THE DATA:

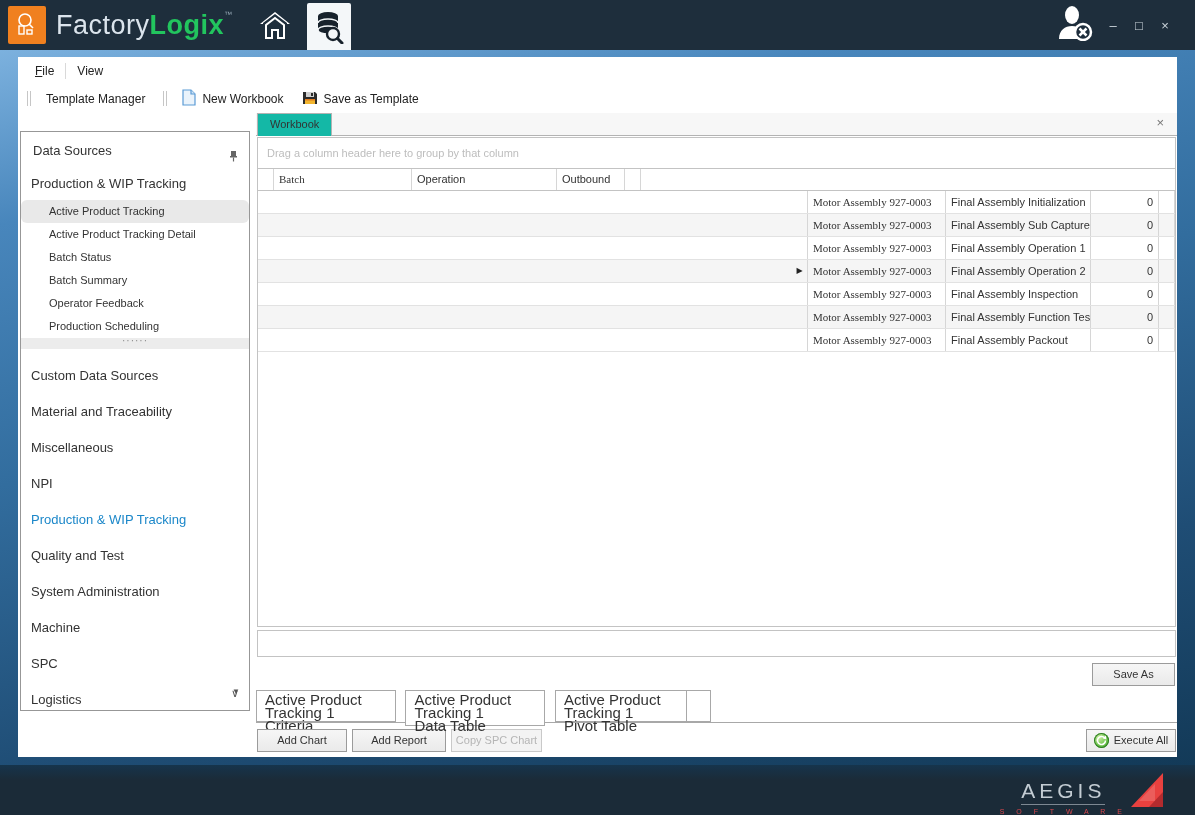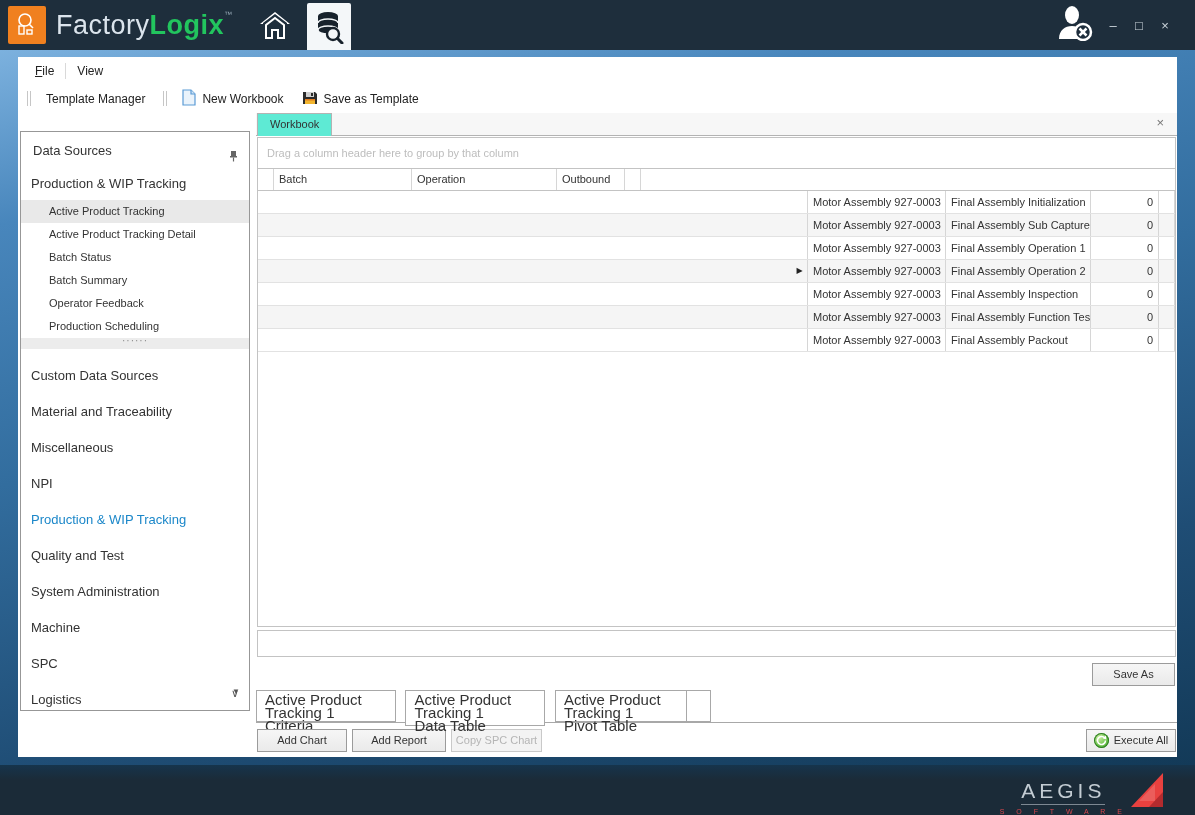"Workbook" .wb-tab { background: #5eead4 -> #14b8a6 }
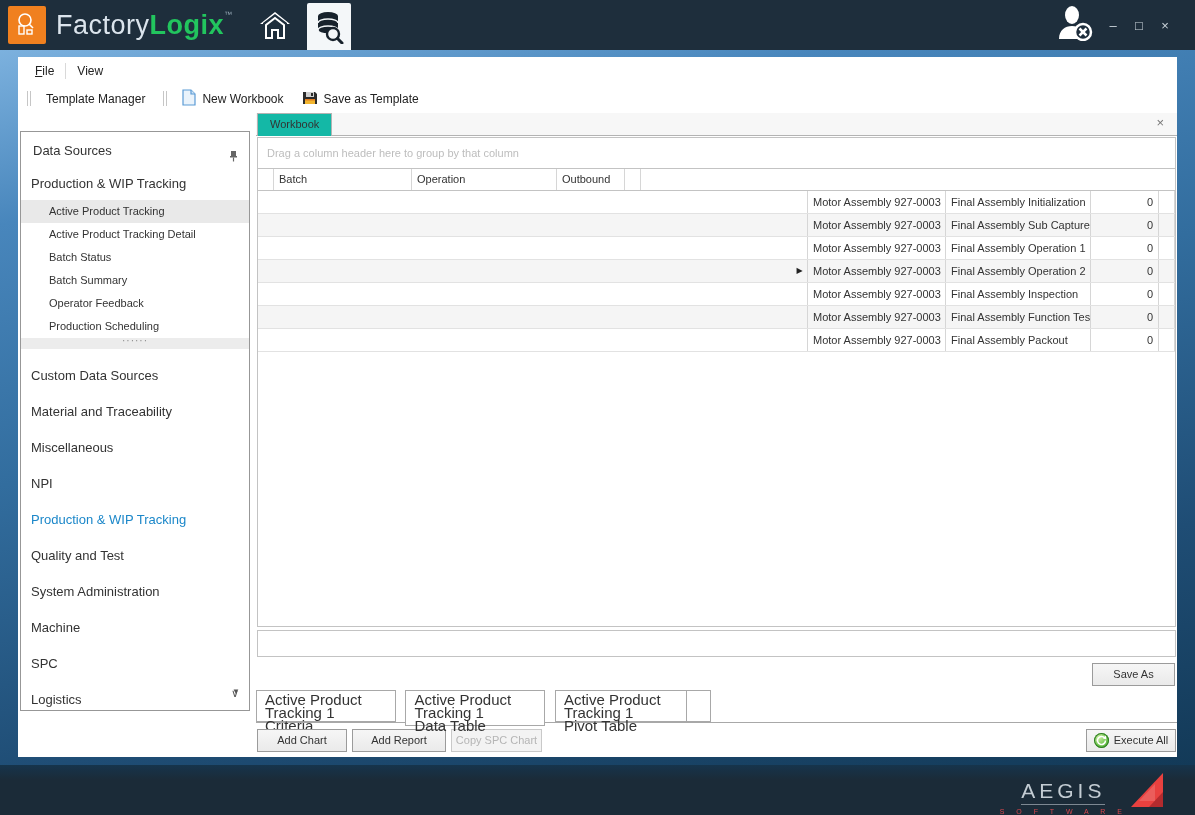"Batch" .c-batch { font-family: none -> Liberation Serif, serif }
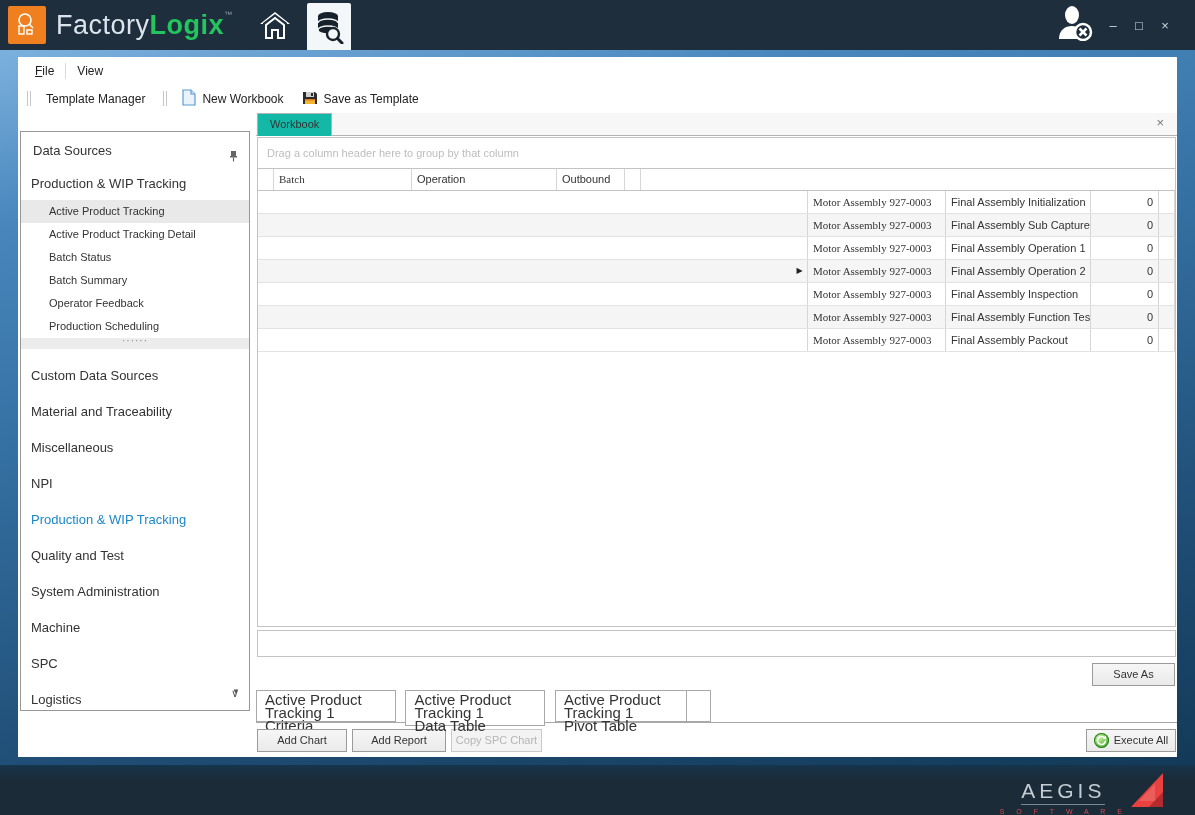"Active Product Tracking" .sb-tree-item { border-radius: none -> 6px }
* * *
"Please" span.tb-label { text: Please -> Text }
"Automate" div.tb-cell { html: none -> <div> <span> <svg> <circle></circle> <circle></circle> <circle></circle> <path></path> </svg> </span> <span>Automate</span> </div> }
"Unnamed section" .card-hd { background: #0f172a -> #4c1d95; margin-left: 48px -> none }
---
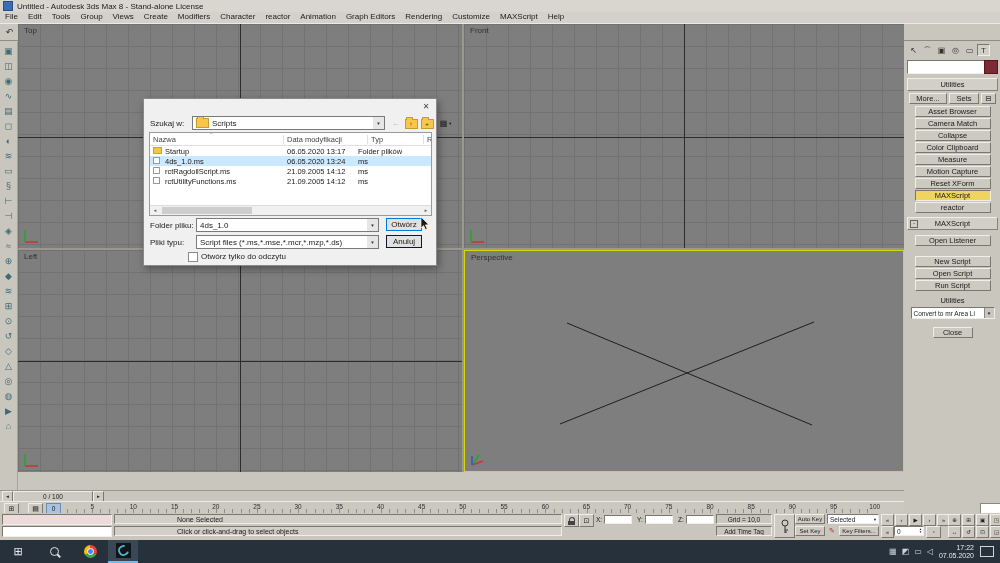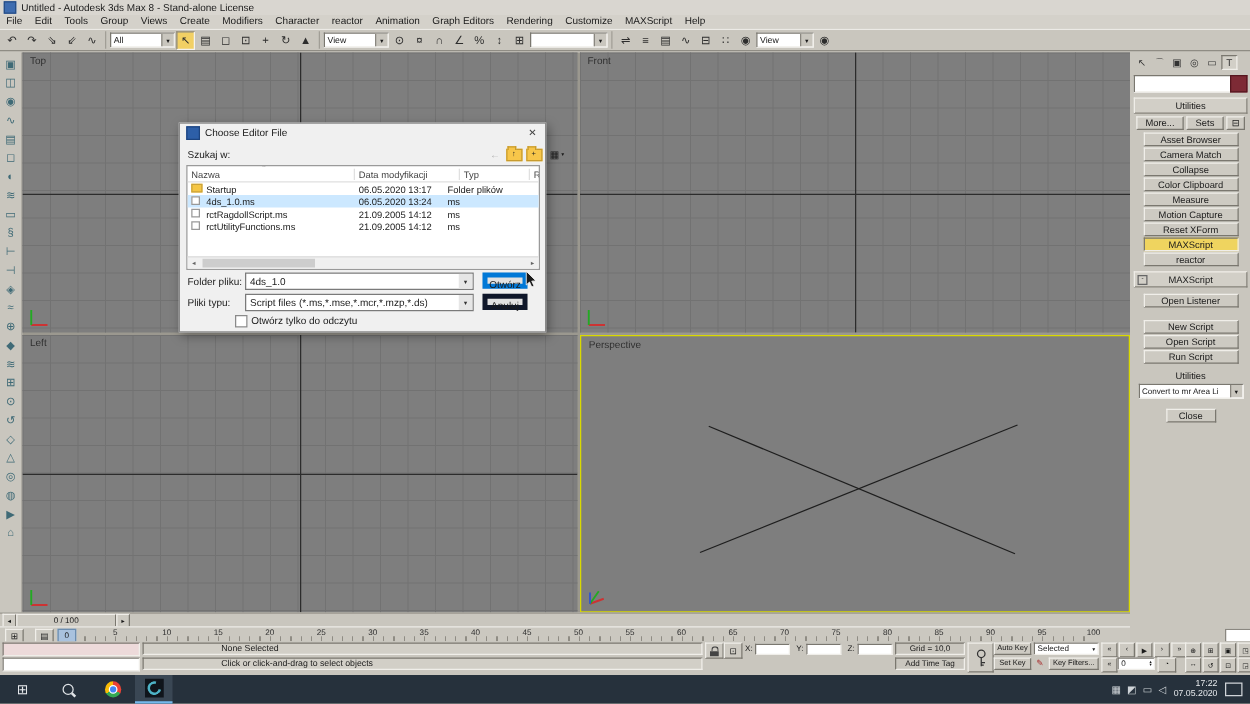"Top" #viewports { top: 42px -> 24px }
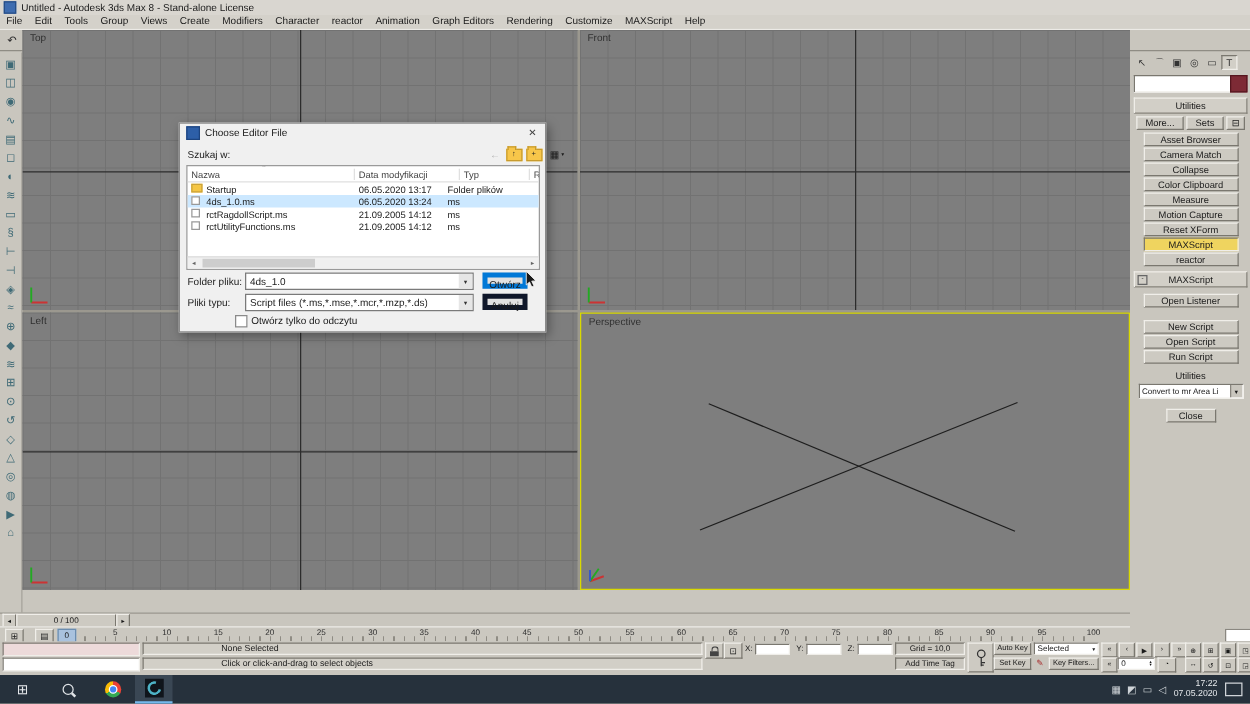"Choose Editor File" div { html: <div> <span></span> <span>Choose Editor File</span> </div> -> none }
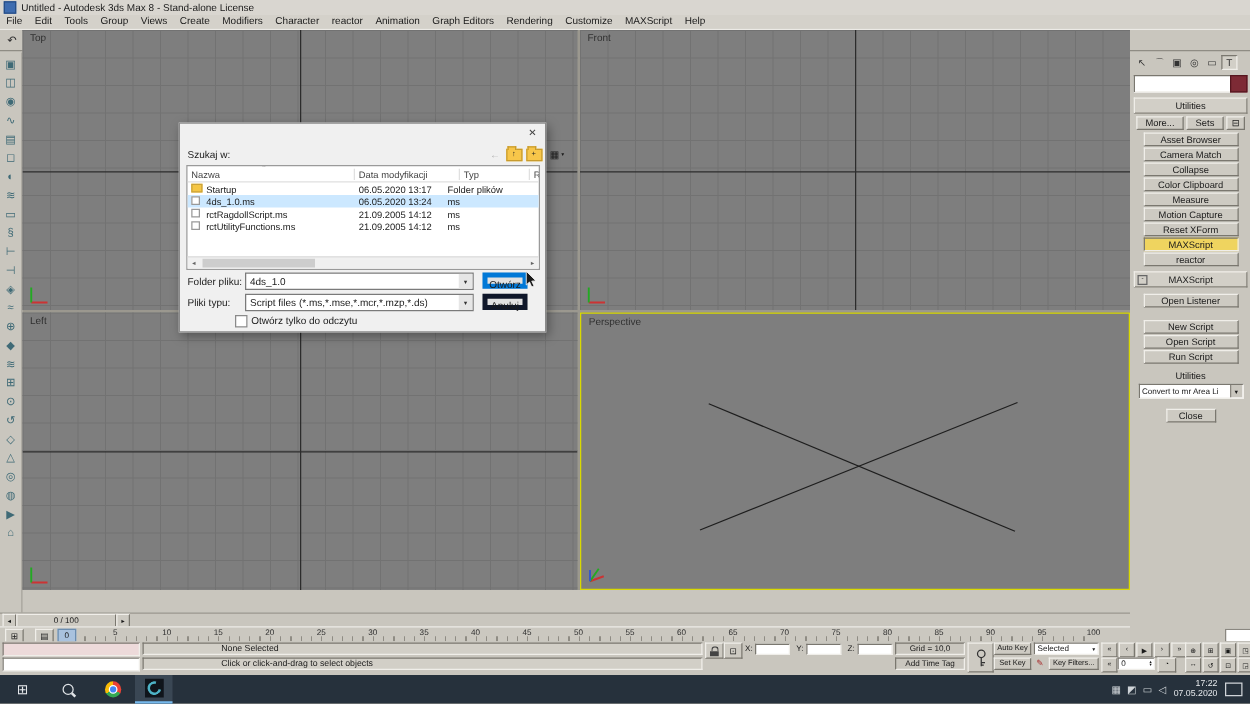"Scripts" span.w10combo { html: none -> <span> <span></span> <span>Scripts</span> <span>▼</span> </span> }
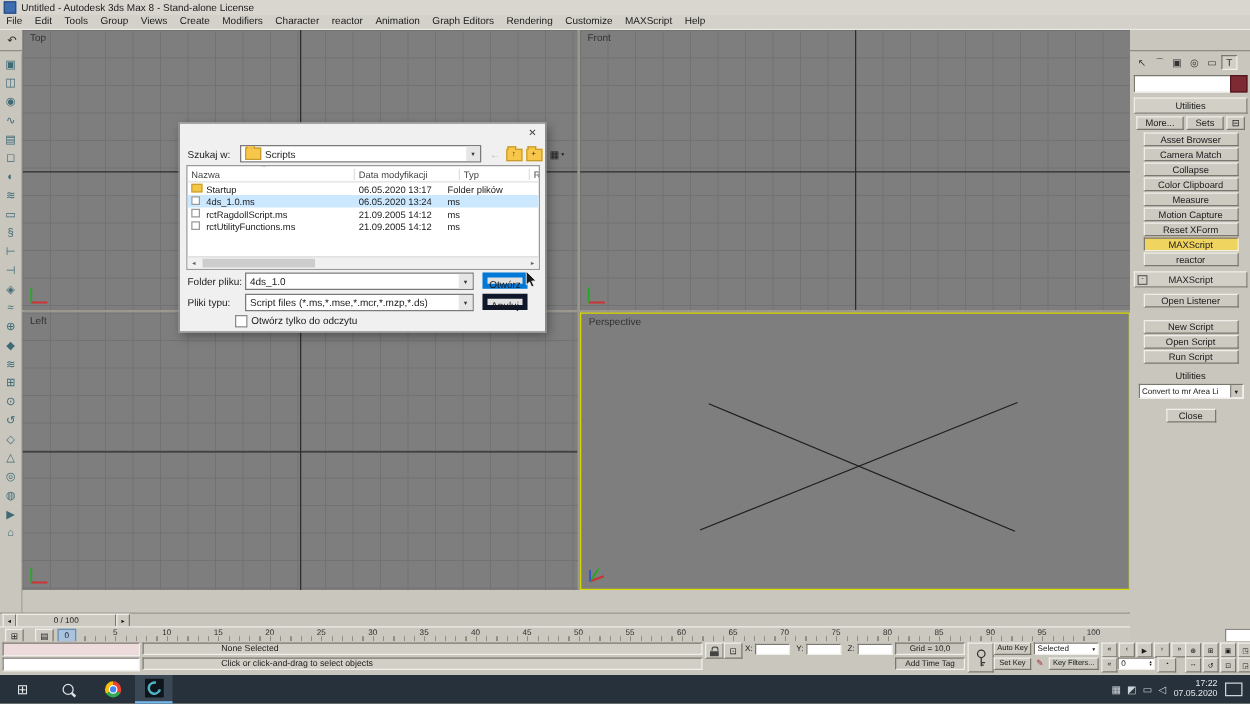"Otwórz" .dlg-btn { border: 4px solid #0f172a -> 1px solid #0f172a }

TASK PROMPT: Among the entries above, copy exactly only the lines starting with the one containing "text: Please ->" and going through the one containing "background: #0f172a ->", both ends included.

RESPONSE TO THIS EXERCISE:
"Please" span.tb-label { text: Please -> Text }
"Automate" div.tb-cell { html: none -> <div> <span> <svg> <circle></circle> <circle></circle> <circle></circle> <path></path> </svg> </span> <span>Automate</span> </div> }
"Unnamed section" .card-hd { background: #0f172a -> #4c1d95; margin-left: 48px -> none }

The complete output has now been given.